# Hawaii Ballistic Missile Threat Warning 13 Jan 18 - Big Mistake



## Rifleman62 (13 Jan 2018)

https://www.cbsnews.com/news/hawaii-ballistic-missile-threat-alert-false-alarm-live-updates/

*Hawaii emergency officials say alert of ballistic missile threat was mistake* - Last Updated Jan 13, 2018 1:52 PM EST

HONOLULU -- Hawaii emergency management officials say a push alert that warned of an incoming ballistic missile to Hawaii on Saturday was a mistake. The emergency alert sent to cellphones said in all caps, "Ballistic missile threat inbound to Hawaii. Seek immediate shelter. This is not a drill." 

Hawaii Emergency Management Agency spokesman Richard Repoza said it's a false alarm and that the agency is trying to determine what happened. 

"State Warning Point has issued a Missile Alert in ERROR! There is NO threat to the State of Hawaii!" the City and County of Honolulu said in a statement Saturday.
_
NO missile threat to Hawaii.

— Hawaii EMA (@Hawaii_EMA) January 13, 2018_

Hawaii Rep. Tulsi Gabbard tweeted the alert and said she confirmed with officials that there was no incoming missile.

_HAWAII - THIS IS A FALSE ALARM. THERE IS NO INCOMING MISSILE TO HAWAII. I HAVE CONFIRMED WITH OFFICIALS THERE IS NO INCOMING MISSILE. pic.twitter.com/DxfTXIDOQs_

— Tulsi Gabbard (@TulsiGabbard) January 13, 2018
The alert stirred panic for residents on the island and across social media. 
.
This is a developing story and will be updated.

Apparently the warning went on for 35 minutes before it was announced it was a mistake. Scary. to the families.


----------



## MarkOttawa (13 Jan 2018)

Tweet by Matthew Fisher of Postmedia:



> Matthew Fisher‏ @mfisheroverseas
> 
> Received a "ballistic missile inbound. this not a drill" warning on my phone here at Honolulu airport.
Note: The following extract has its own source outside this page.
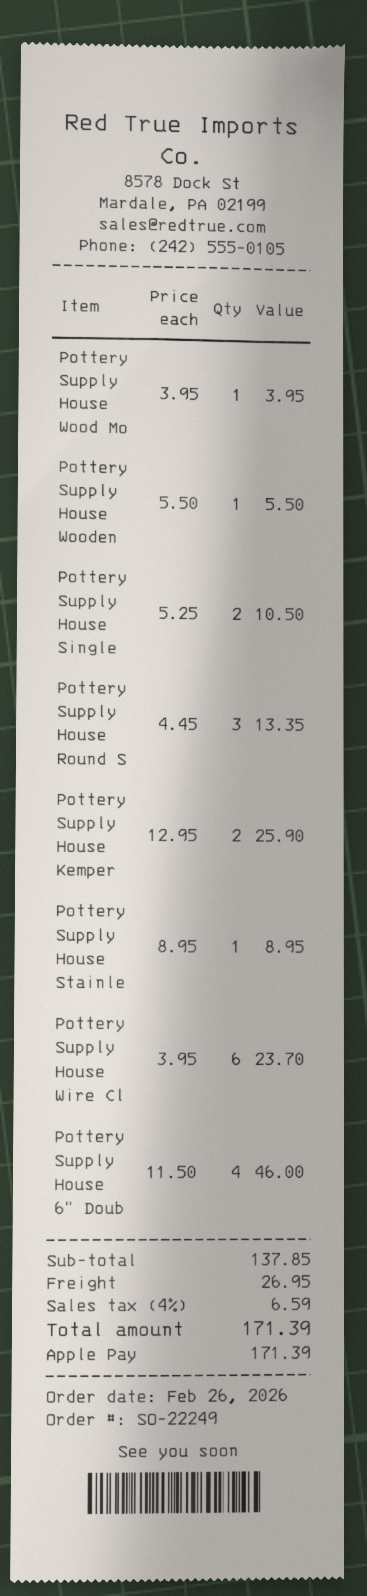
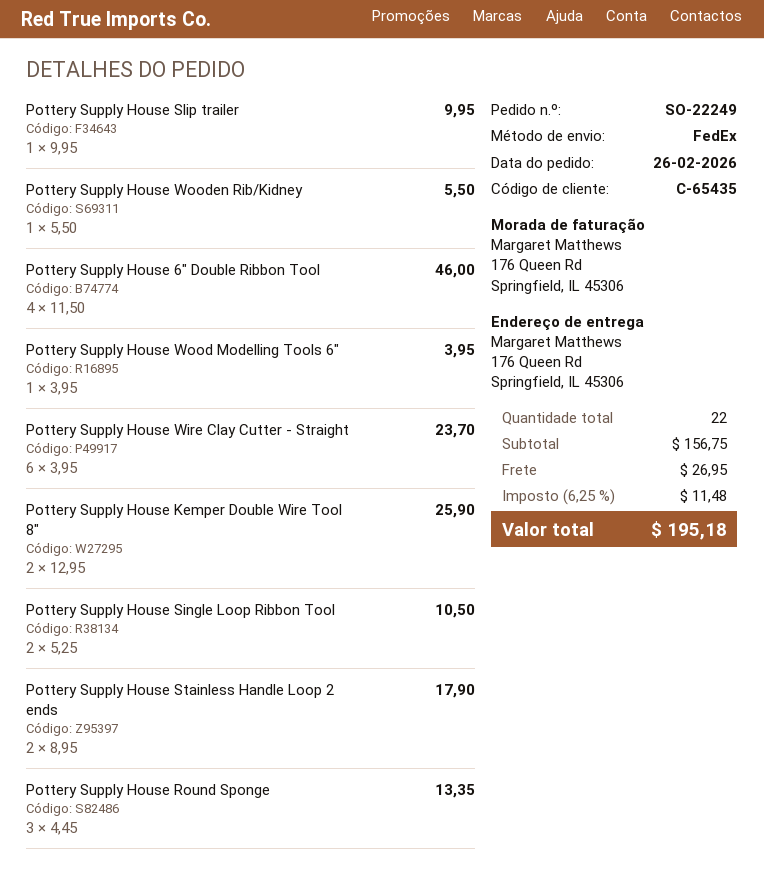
Pottery Supply House Stainle: 1 x 8.95 = 8.95 -> 2 x 8.95 = 17.90
Pottery Supply House Slip trailer: none -> 1 x 9.95 = 9.95
subtotal: 137.85 -> 156.75
tax: 4% = 6.59 -> 6.25% = 11.48
total: 171.39 -> 195.18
So did everyone else here & at Hickham air base/Pearl Harbor naval base next door. 9 minutes later everyonetold that it was false alarm.  1st time i've had such a warning!
> 1:32 PM - 13 Jan 2018
> https://twitter.com/mfisheroverseas/status/952247018235162624



Thank goodness most people today do not remember this December 7, 1941, US Navy message:






https://www.archives.gov/exhibits/american_originals/fdr.html

Today's false alarm is a real wake-up call and very many systems had better be looked at very, very closely (and made as secure against hacking as possible).

Mark 
Ottawa


----------



## ModlrMike (13 Jan 2018)

On the bright side, they get to see how people react when it's not a drill... without it being the real thing.
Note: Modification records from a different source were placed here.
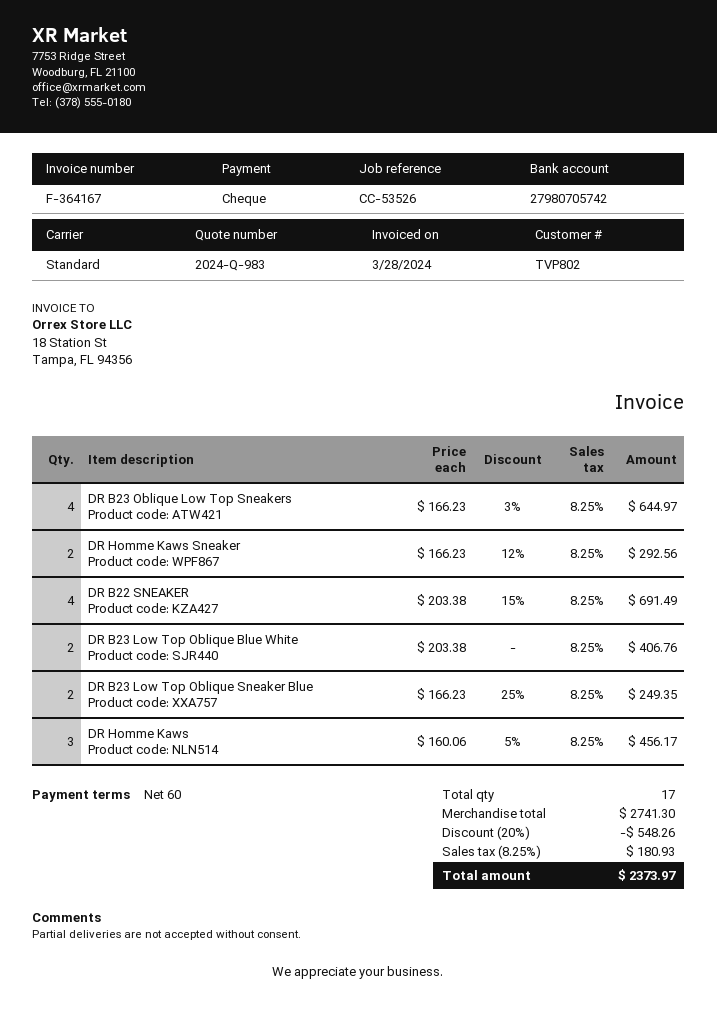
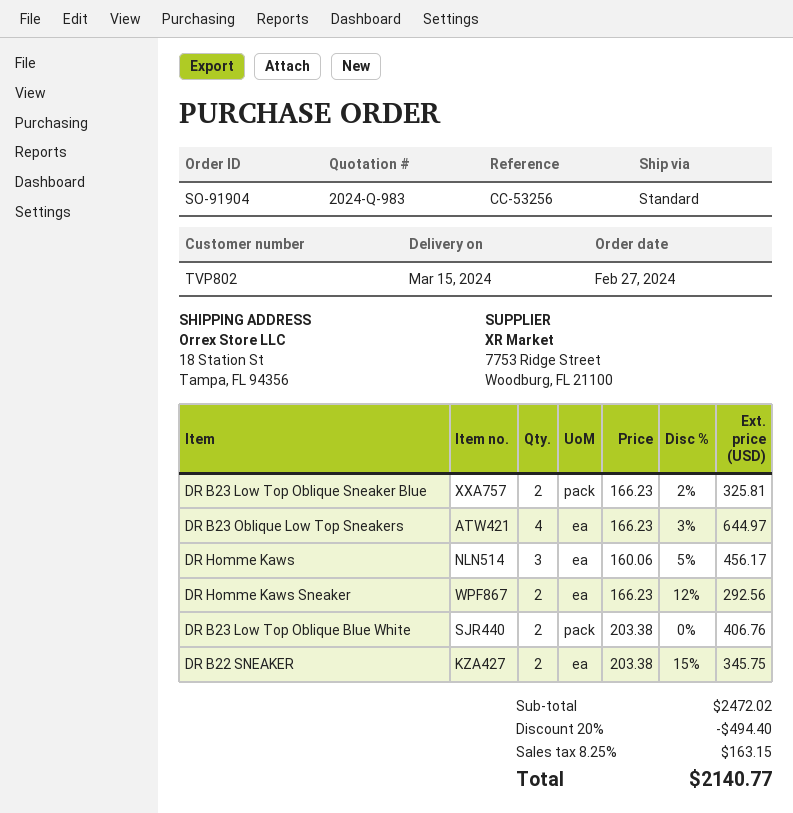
reference: CC-53526 -> CC-53256
DR B22 SNEAKER: 4 x 203.38 - 15% = 691.49 -> 2 x 203.38 - 15% = 345.75
DR B23 Low Top Oblique Sneaker Blue: 2 x 166.23 - 25% = 249.35 -> 2 x 166.23 - 2% = 325.81
subtotal: 2741.30 -> 2472.02
discount: 20% = 548.26 -> 20% = 494.40
tax: 8.25% = 180.93 -> 8.25% = 163.15
total: 2373.97 -> 2140.77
It would be interesting to read the lessons learned from an Emergency Measures perspective.


----------



## Old Sweat (13 Jan 2018)

This is very odd. Warning of a missile launched and inbound should come from a national source.

During Gulf 1 the NDOC would get warning of a launch, followed within a very short period of time by a report of area of launch and predicted impact. We had a system operating that allowed us to pass this to our HQ in the Gulf almost instantly. And the HQ would pass it on faster than I can type this.


----------



## Quirky (13 Jan 2018)

Had to end sometime. The traffic on Oahu is unbearable.


----------



## mariomike (13 Jan 2018)

MarkOttawa said:
			
		

> Today's false alarm is a real wake-up call < snip >



The first false alarm I recall came during a Partridge Family song,
https://www.youtube.com/watch?v=Yu4r79l8P8I

"After 40 minutes and six incorrect cancellation messages, the accidental activation was terminated."
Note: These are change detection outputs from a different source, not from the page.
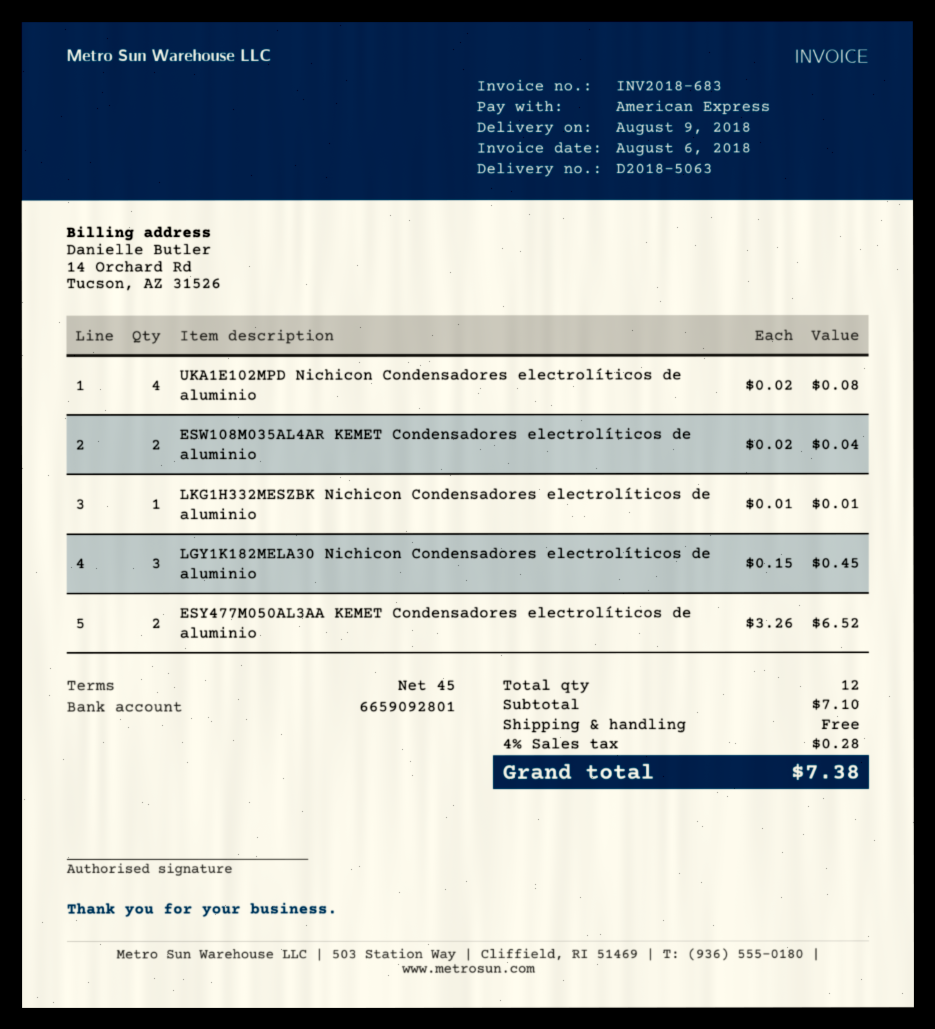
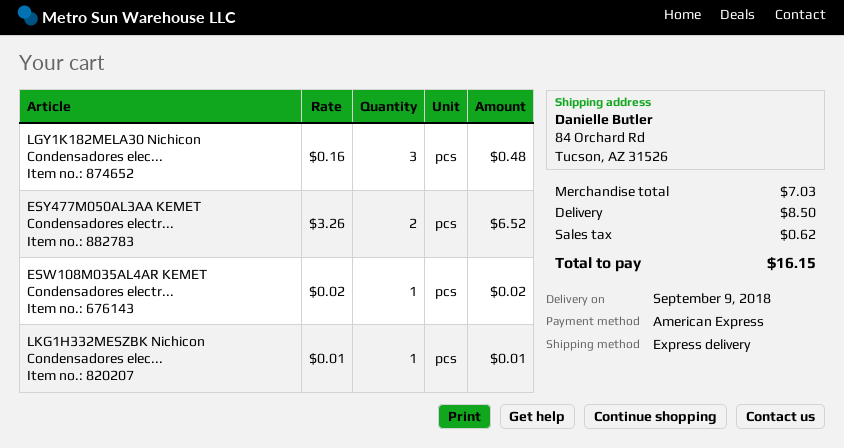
delivery date: 2018-08-09 -> 2018-09-09
UKA1E102MPD Nichicon Condensadores electrolíticos de aluminio: 4 x 0.02 = 0.08 -> none
ESW108M035AL4AR KEMET Condensadores electrolíticos de aluminio: 2 x 0.02 = 0.04 -> 1 x 0.02 = 0.02
LGY1K182MELA30 Nichicon Condensadores electrolíticos de aluminio: 3 x 0.15 = 0.45 -> 3 x 0.16 = 0.48
subtotal: 7.10 -> 7.03
shipping: 0.00 -> 8.50
tax: 0.28 -> 0.62
total: 7.38 -> 16.15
Love the creepy piano music they return to after "the accidental activation was terminated".  

1971: "The operator, W. S. Eberhardt, who has worked 15 years at the center, said afterward: "I can't imagine how the hell I did it."

2018: "Someone pushed the wrong button."


----------



## brihard (13 Jan 2018)

I know I’m not the first to say this, but I’m glad Trump was golfing.


----------



## SeaKingTacco (13 Jan 2018)

Brihard said:
			
		

> I know I’m not the first to say this, but I’m glad Trump was golfing.



Why? I thought this was Hawaiian State Government mistake, not a NORAD/PACOM mistake.


----------



## Old Sweat (13 Jan 2018)

SeaKingTacco said:
			
		

> Why? I thought this was Hawaiian State Government mistake, not a NORAD/PACOM mistake.



I'm with you on this. National assets would have determined this was a false alarm and that no response was required.


----------



## Halifax Tar (13 Jan 2018)

Isn't it amazing how Trump comes up in everything.  I am so tired of hearing his name.


----------



## Blackadder1916 (13 Jan 2018)

SeaKingTacco said:
			
		

> Why? I thought this was Hawaiian State Government mistake, not a NORAD/PACOM mistake.



Yes, but doesn't the US President get most of his intelligence from social media? [/sarcasm]  And likewise makes most of his pronouncements via same.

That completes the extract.